▶ _RECORD EXCERPTS_
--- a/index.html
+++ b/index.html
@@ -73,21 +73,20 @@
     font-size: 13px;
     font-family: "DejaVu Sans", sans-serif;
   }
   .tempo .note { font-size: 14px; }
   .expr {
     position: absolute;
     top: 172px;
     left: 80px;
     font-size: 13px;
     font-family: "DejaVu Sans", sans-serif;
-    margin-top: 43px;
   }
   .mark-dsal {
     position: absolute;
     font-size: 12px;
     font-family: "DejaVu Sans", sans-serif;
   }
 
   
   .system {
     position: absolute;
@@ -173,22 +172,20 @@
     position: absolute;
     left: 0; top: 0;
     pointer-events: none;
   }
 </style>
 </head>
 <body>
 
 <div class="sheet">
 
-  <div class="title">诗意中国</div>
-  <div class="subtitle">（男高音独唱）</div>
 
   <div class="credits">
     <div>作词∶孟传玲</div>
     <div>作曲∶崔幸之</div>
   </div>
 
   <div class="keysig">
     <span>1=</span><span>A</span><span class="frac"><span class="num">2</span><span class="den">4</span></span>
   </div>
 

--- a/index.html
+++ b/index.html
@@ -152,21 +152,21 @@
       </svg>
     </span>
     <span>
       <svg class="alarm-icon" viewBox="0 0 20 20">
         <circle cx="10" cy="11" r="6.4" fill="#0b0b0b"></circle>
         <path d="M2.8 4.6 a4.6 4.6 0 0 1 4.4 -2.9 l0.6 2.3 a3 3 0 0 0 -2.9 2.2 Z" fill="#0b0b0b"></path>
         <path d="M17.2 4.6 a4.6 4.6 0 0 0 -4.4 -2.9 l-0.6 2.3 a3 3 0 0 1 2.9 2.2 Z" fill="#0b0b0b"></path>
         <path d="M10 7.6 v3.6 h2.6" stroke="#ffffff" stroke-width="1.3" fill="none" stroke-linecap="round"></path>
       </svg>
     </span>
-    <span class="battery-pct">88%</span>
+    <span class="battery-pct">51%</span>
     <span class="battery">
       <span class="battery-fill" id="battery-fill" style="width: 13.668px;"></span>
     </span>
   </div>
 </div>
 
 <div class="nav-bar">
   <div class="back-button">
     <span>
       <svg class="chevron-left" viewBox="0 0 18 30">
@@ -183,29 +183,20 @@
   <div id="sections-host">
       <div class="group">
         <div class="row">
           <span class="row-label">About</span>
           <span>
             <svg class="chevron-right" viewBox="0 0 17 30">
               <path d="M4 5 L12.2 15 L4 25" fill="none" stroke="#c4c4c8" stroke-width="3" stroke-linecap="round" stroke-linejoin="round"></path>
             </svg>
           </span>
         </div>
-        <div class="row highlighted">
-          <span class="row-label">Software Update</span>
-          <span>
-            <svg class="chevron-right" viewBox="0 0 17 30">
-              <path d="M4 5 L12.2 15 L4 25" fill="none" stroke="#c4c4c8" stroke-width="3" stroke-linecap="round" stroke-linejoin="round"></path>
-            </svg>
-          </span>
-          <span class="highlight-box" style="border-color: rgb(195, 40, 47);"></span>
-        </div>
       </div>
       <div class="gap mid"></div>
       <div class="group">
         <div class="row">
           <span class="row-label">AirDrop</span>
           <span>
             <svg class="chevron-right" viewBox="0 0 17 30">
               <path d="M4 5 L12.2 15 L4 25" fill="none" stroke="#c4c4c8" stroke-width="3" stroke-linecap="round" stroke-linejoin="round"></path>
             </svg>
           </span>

▶ _YOUR INSTRUCTIONS_
I'd like all of the entries written out again exactly as they appear above.

▶ _RESPONSE BOX_
--- a/index.html
+++ b/index.html
@@ -73,21 +73,20 @@
     font-size: 13px;
     font-family: "DejaVu Sans", sans-serif;
   }
   .tempo .note { font-size: 14px; }
   .expr {
     position: absolute;
     top: 172px;
     left: 80px;
     font-size: 13px;
     font-family: "DejaVu Sans", sans-serif;
-    margin-top: 43px;
   }
   .mark-dsal {
     position: absolute;
     font-size: 12px;
     font-family: "DejaVu Sans", sans-serif;
   }
 
   
   .system {
     position: absolute;
@@ -173,22 +172,20 @@
     position: absolute;
     left: 0; top: 0;
     pointer-events: none;
   }
 </style>
 </head>
 <body>
 
 <div class="sheet">
 
-  <div class="title">诗意中国</div>
-  <div class="subtitle">（男高音独唱）</div>
 
   <div class="credits">
     <div>作词∶孟传玲</div>
     <div>作曲∶崔幸之</div>
   </div>
 
   <div class="keysig">
     <span>1=</span><span>A</span><span class="frac"><span class="num">2</span><span class="den">4</span></span>
   </div>
 

--- a/index.html
+++ b/index.html
@@ -152,21 +152,21 @@
       </svg>
     </span>
     <span>
       <svg class="alarm-icon" viewBox="0 0 20 20">
         <circle cx="10" cy="11" r="6.4" fill="#0b0b0b"></circle>
         <path d="M2.8 4.6 a4.6 4.6 0 0 1 4.4 -2.9 l0.6 2.3 a3 3 0 0 0 -2.9 2.2 Z" fill="#0b0b0b"></path>
         <path d="M17.2 4.6 a4.6 4.6 0 0 0 -4.4 -2.9 l-0.6 2.3 a3 3 0 0 1 2.9 2.2 Z" fill="#0b0b0b"></path>
         <path d="M10 7.6 v3.6 h2.6" stroke="#ffffff" stroke-width="1.3" fill="none" stroke-linecap="round"></path>
       </svg>
     </span>
-    <span class="battery-pct">88%</span>
+    <span class="battery-pct">51%</span>
     <span class="battery">
       <span class="battery-fill" id="battery-fill" style="width: 13.668px;"></span>
     </span>
   </div>
 </div>
 
 <div class="nav-bar">
   <div class="back-button">
     <span>
       <svg class="chevron-left" viewBox="0 0 18 30">
@@ -183,29 +183,20 @@
   <div id="sections-host">
       <div class="group">
         <div class="row">
           <span class="row-label">About</span>
           <span>
             <svg class="chevron-right" viewBox="0 0 17 30">
               <path d="M4 5 L12.2 15 L4 25" fill="none" stroke="#c4c4c8" stroke-width="3" stroke-linecap="round" stroke-linejoin="round"></path>
             </svg>
           </span>
         </div>
-        <div class="row highlighted">
-          <span class="row-label">Software Update</span>
-          <span>
-            <svg class="chevron-right" viewBox="0 0 17 30">
-              <path d="M4 5 L12.2 15 L4 25" fill="none" stroke="#c4c4c8" stroke-width="3" stroke-linecap="round" stroke-linejoin="round"></path>
-            </svg>
-          </span>
-          <span class="highlight-box" style="border-color: rgb(195, 40, 47);"></span>
-        </div>
       </div>
       <div class="gap mid"></div>
       <div class="group">
         <div class="row">
           <span class="row-label">AirDrop</span>
           <span>
             <svg class="chevron-right" viewBox="0 0 17 30">
               <path d="M4 5 L12.2 15 L4 25" fill="none" stroke="#c4c4c8" stroke-width="3" stroke-linecap="round" stroke-linejoin="round"></path>
             </svg>
           </span>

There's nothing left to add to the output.